_TASK INPUTS_:
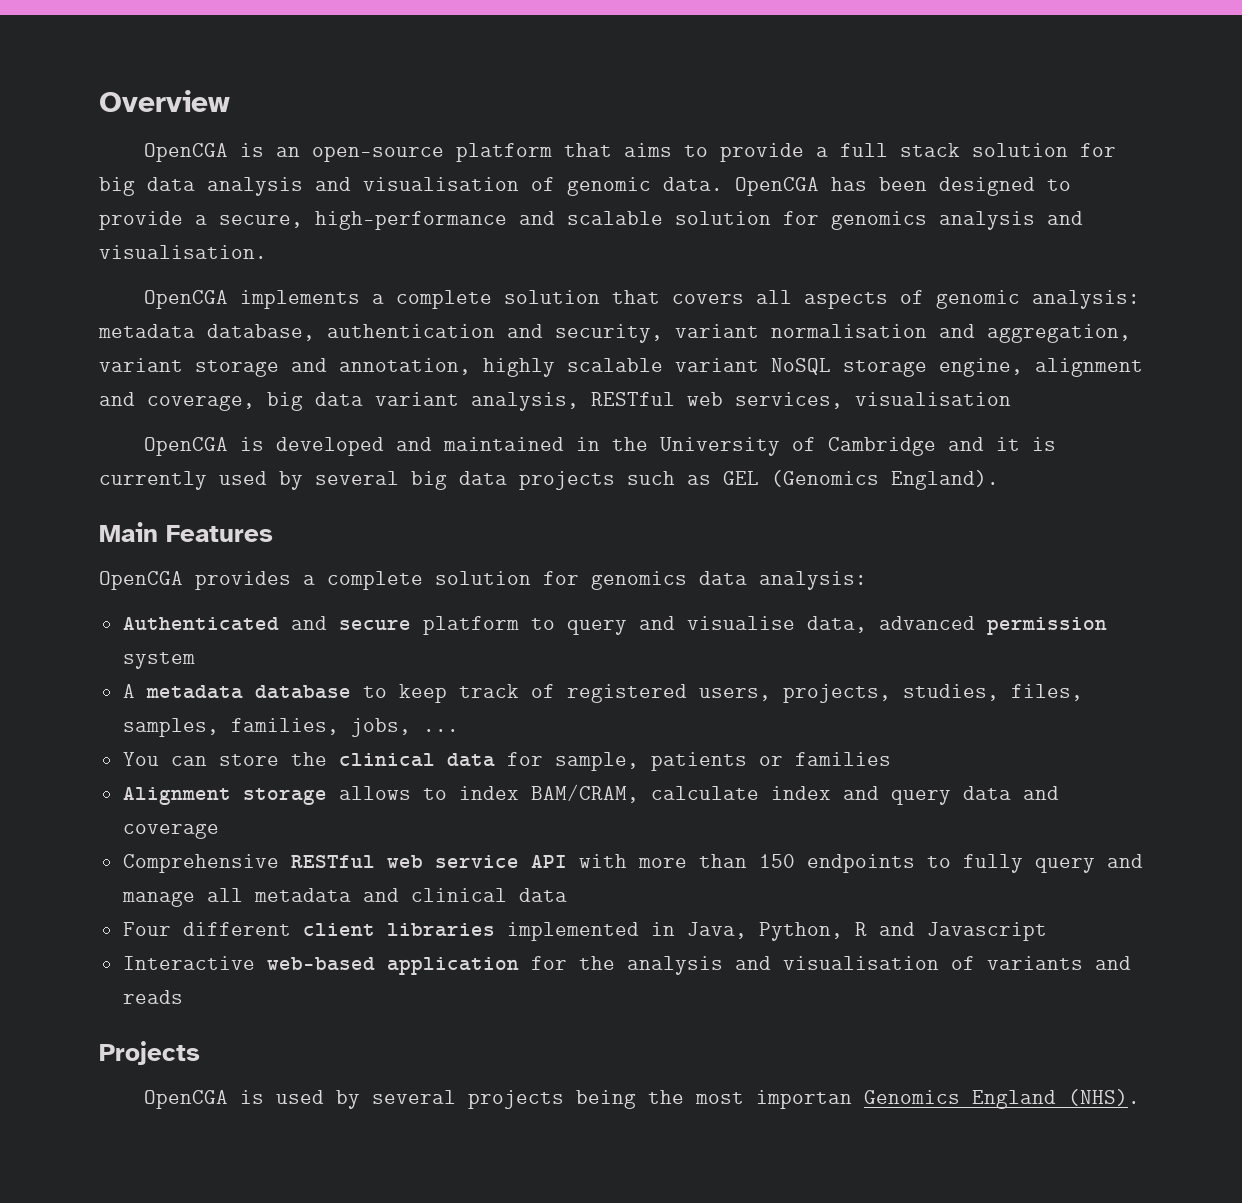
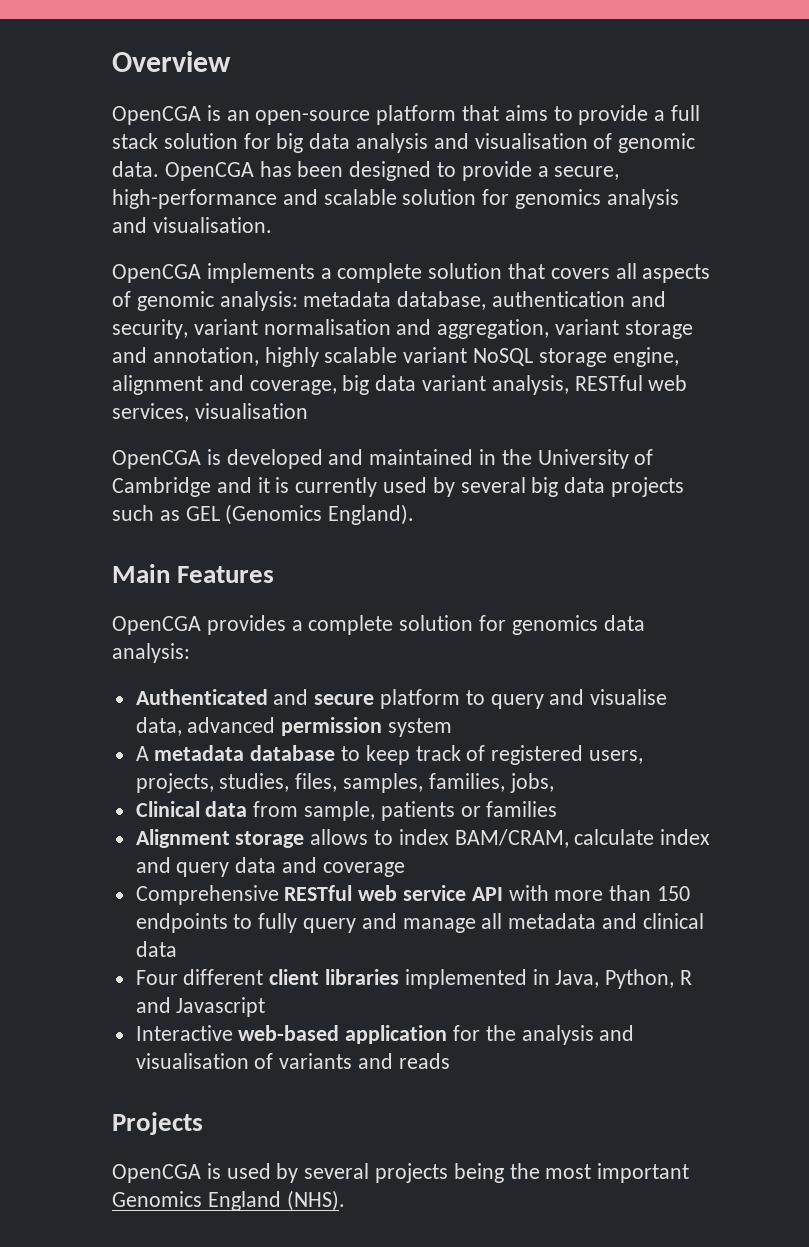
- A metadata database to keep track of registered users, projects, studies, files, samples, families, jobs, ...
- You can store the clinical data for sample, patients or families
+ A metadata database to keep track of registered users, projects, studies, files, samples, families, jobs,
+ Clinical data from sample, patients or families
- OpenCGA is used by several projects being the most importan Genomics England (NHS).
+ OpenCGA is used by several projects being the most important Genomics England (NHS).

* * *

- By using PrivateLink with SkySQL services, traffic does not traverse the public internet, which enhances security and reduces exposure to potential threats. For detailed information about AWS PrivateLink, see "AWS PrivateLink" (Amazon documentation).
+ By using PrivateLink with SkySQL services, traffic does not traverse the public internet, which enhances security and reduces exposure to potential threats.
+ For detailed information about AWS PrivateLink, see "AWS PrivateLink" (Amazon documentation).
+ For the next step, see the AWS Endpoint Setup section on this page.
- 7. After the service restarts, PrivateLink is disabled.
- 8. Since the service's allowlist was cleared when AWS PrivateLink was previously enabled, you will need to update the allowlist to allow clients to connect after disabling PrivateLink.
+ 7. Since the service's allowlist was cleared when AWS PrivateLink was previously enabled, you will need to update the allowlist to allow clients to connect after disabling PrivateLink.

---

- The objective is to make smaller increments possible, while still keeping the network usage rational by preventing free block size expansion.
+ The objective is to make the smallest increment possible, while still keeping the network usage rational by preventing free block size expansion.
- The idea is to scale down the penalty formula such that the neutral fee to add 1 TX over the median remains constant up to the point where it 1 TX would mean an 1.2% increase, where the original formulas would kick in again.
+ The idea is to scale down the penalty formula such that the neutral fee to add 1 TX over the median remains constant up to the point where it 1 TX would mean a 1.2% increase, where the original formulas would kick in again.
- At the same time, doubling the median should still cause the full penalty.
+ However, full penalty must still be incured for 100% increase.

_HOW TO COMPLETE THIS TASK_:
What is asked for is an exact copy of the lines above from the one containing "- 7. After the" through the one containing "7. Since the", and only those.

_TASK RESULT_:
- 7. After the service restarts, PrivateLink is disabled.
- 8. Since the service's allowlist was cleared when AWS PrivateLink was previously enabled, you will need to update the allowlist to allow clients to connect after disabling PrivateLink.
+ 7. Since the service's allowlist was cleared when AWS PrivateLink was previously enabled, you will need to update the allowlist to allow clients to connect after disabling PrivateLink.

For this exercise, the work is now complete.